I have posted a number of previous notes about preventive medicine and also commented about how most physicians tend to focus on the treatment of disease (disease model) rather than health promotion and preventive medicine. Below is an excerpt from an article which suggests that healthcare personnel should place more emphasis on "health" (see: Making health care about health):
As a young cardiologist, Steve Devries noticed a disturbing pattern: His patched-up heart patients kept returning for repairs. It happened so often that Devries decided there must be another way to advance patients' health. Today, his thriving Chicago practice focuses exclusively on preventing disease, and Devries is far more likely to counsel patients about diet, sleep habits and exercise than to prescribe high-tech scans or cholesterol-lowering drugs. Motivated by a growing sense that America's health care system is broken, doctors such as Devries and public health experts are turning to preventive medicine for a potential fix. And lawmakers, eager to curb rising health care costs, are paying close attention. Every serious proposal for health reform includes measures to promote healthier lifestyles and minimize the burden of disease.... Extensive research documents the potential impact. In an April article in PLoS Medicine..., researchers estimated that 191,000 fewer deaths would occur each year in the U.S. if people got more physical activity; 216,000 deaths forestalled if people were a normal weight instead of overweight or obese; and 467,000 deaths averted if people gave up smoking....A recent report in the Archives of Internal Medicine underscores the point by finding that people who live in "healthy" neighborhoods -- areas with plentiful opportunities for physical activity and eating well -- had a 38 percent lower rate of Type 2 diabetes than those in "unhealthy" neighborhoods.
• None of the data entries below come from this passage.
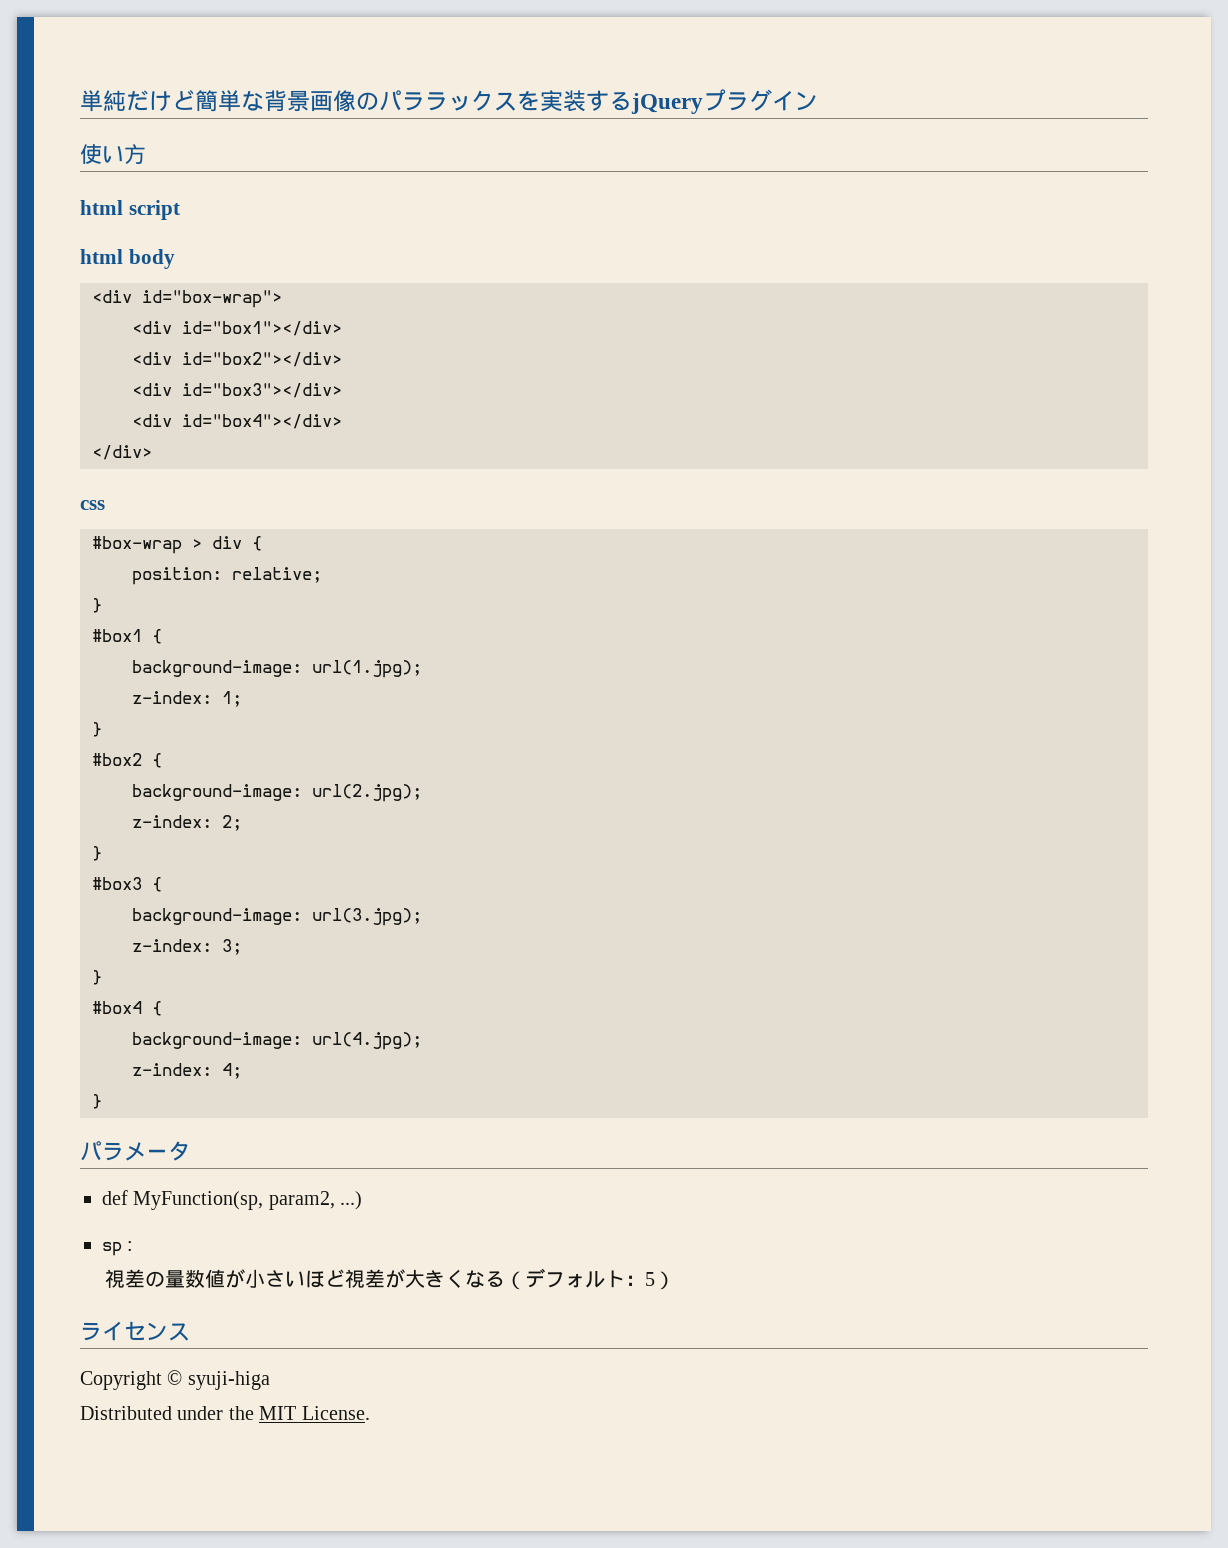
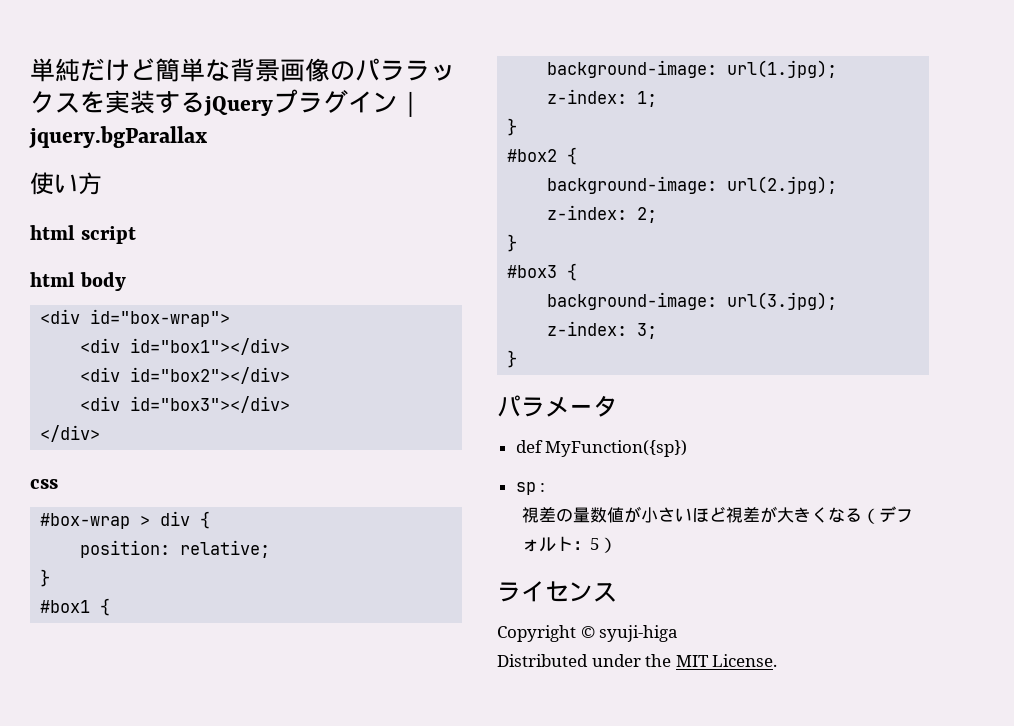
(818, 101) none -> [398,91,423,117] [29,126,207,148] ｜jquery.bgParallax
[132,414,342,429] // <div id="box4"></div> -> (291, 404) none
[92,1001,162,1016] [132,1032,422,1050] [132,1063,242,1079] [92,1094,102,1109] // #box4 { // background-image: url(4.jpg); // z-index: 4; // } -> (518, 359) none
[133,1191,363,1210] MyFunction(sp, param2, ...) -> [545,440,688,457] MyFunction({sp})

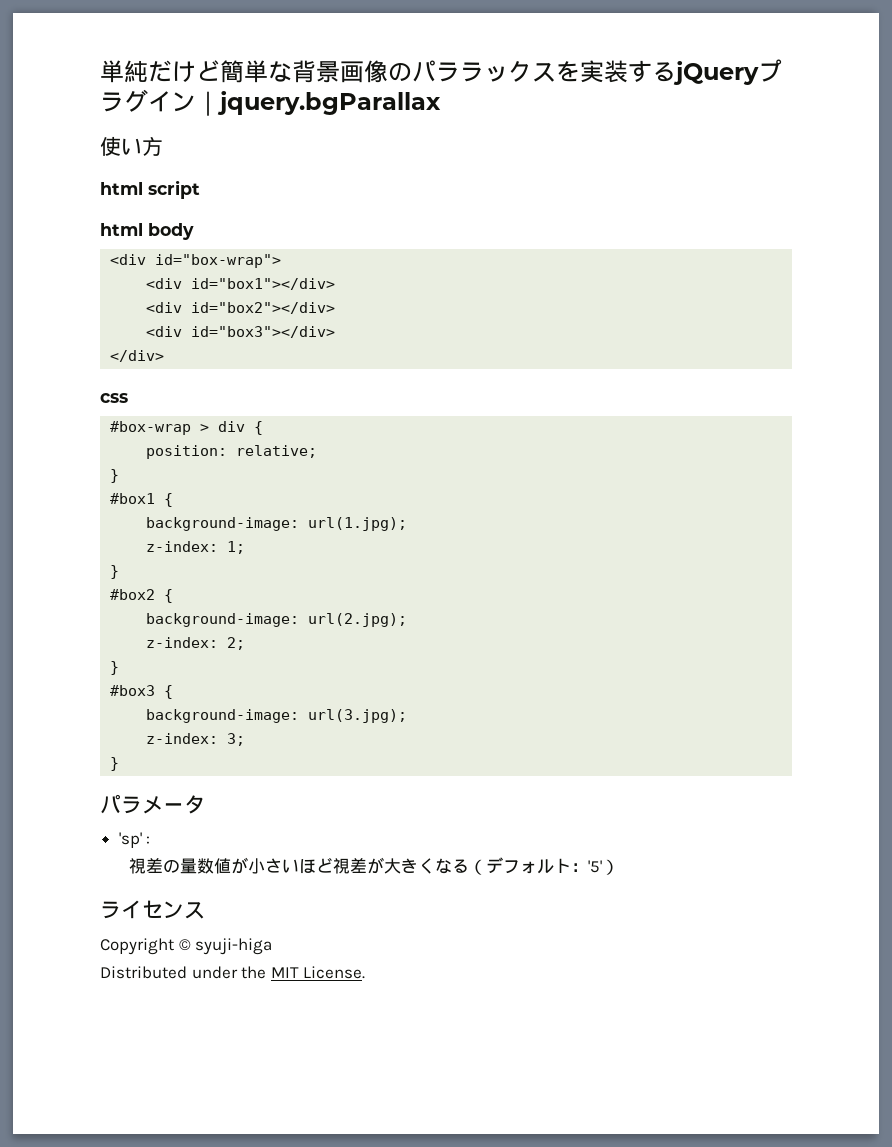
[515,440,688,457] [515,482,536,495] def MyFunction({sp}) // sp -> [118,832,142,848] 'sp'
[589,538,600,550] 5 -> [587,860,602,873] '5'

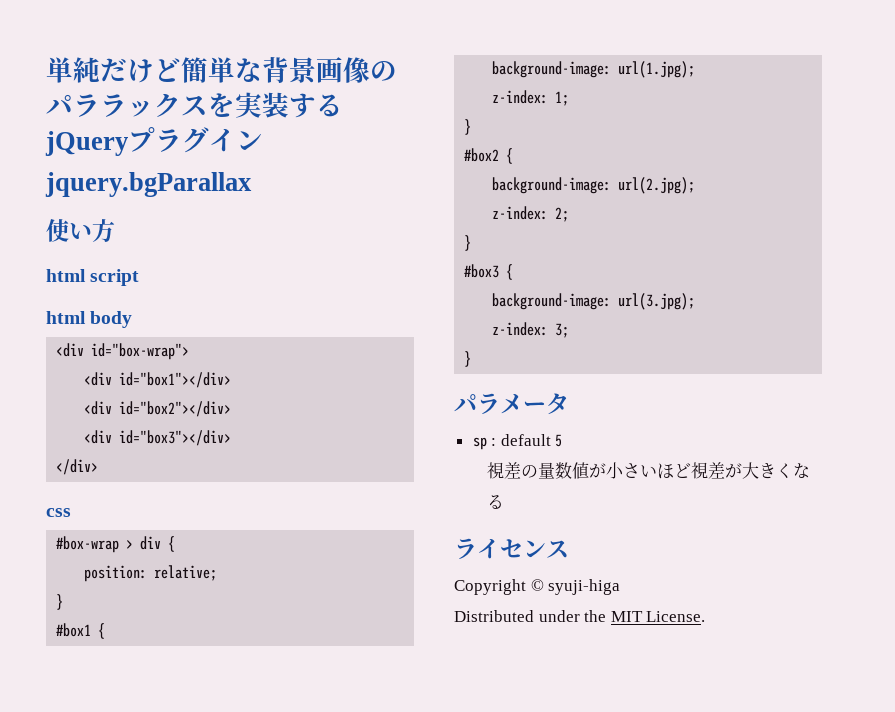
[196,91,220,116] ｜ -> (263, 140) //
[118,832,151,848] 'sp' : -> [472,434,563,450] sp : default 5
[468,857,619,875] （デフォルト：'5'） -> (505, 501) none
I am very enthused about the idea of increasing the number of physicians specializing exclusively in preventive medicine. I hope that health insurance companies jump on this trend and provide some sort of physician and consumer incentives to enhance the status of preventive medicine. I suspect that the patients who patronize these specialists will fall into two groups: those who already are health and fitness converts and want to pursue even higher level goals and those who have had some health health problem, or even catastrophe, and need help in digging themselves out. As to the "healthy" neighborhoods described above, my guess is that they are populated by individuals with more education who are already predisposed to healthy living. Education has been shown to be the most powerful predictors of good health (see: Education Level A Leading Factor In Good Health, Longevity, According To Health Economists). Researchers have discovered that the correlation between health and education goes beyond a pure understadnding of health maintenance. It may, in fact, have something to do with investing in oneself for the future.